Marchionda’s most recent recording on the MDG (Musikproduktion Dabringhaus und Grimm) in Germany is of his transcriptions of Sonatas and Suites by J.S. Bach. Other recordings on the MDG Label are the Sonatas by Domenico Scarlatti and piano works by Isaac Albéniz and Enrique Granados, have received exceptional attention and plaudits. In 2005 in a special collaboration with the tenor Philip Langridge, he gave the premiere recording of Nicholas Maw’s masterpiece "Music of Memory" for solo guitar, and his "Six Interiors for Tenor and Guitar“, (Chandos Records). An award winning recording that also included music of Benjamin Britten’s "Nocturnal, after John Dowland for Solo Guitar" and "Songs from the Chinese”. This recording was awarded recording of the month by both Gramophone Magazine and BBC Music Magazine.

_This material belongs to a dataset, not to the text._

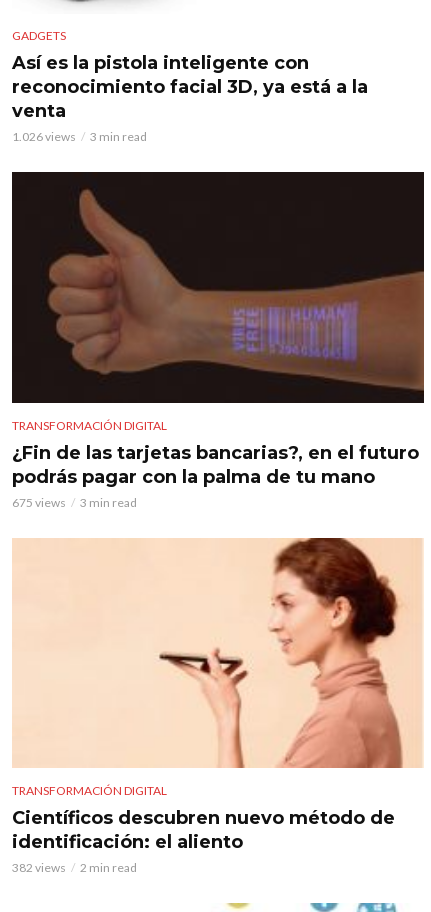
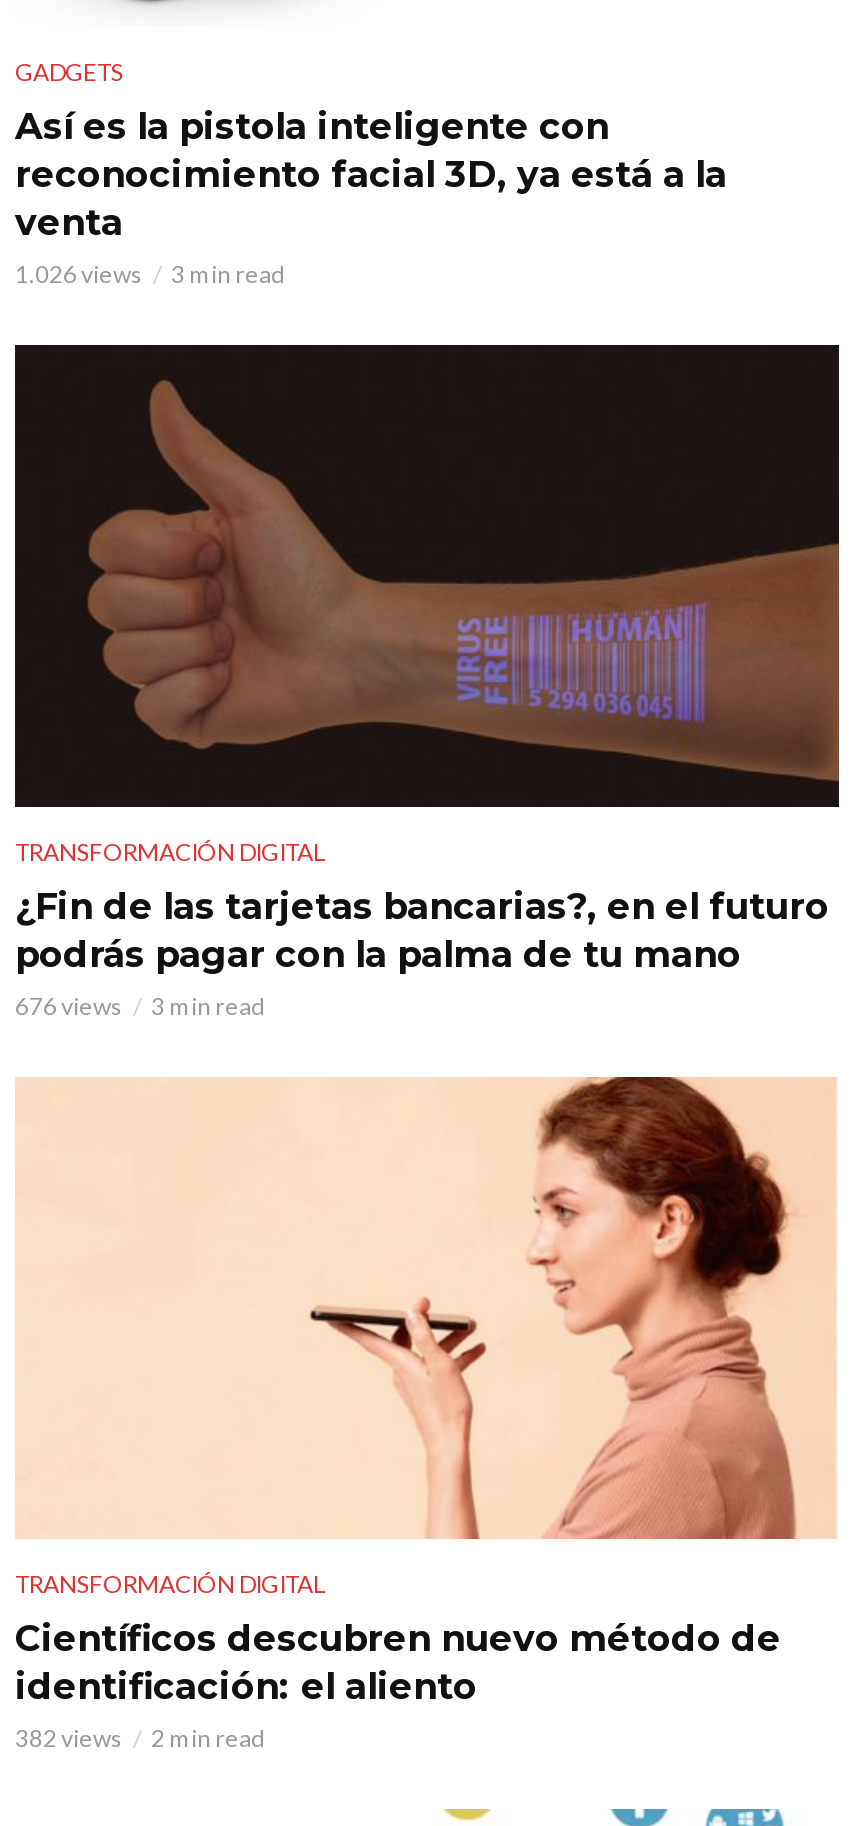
- 675 views 3 min read
+ 676 views 3 min read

Other recordings appeared on the ASV Records, London.

Being strongly committed to performing and promoting contemporary music, Marchionda has premiered many new works, including those written for him by several internationally renowned composers, including Sir Harrison Birtwistle's “Today Too” and Nicholas Maw's “Tango from Sophie’s Choice“. Active in concertos with orchestra and chamber music, Marchionda has appeared in special collaborations in concert and recordings with famed British tenor Philip Langridge, mezzo-soprano Angelika Kirchschlager, the London Sinfonietta, Kurt Streit, Sebastian Bell amongst others. Recently exploring a popular mix with cantaoras (flamenco singer) Rocío Márquez and Marina Heredia.

Stephen Marchionda has won many international prizes including the Guitar Foundation of America's International Solo, the Segovia International, and the Manuel de Falla. Holding both American and Italian citizenships, Marchionda has had homes in New York City, London, Granada and currently lives in Barcelona, Spain.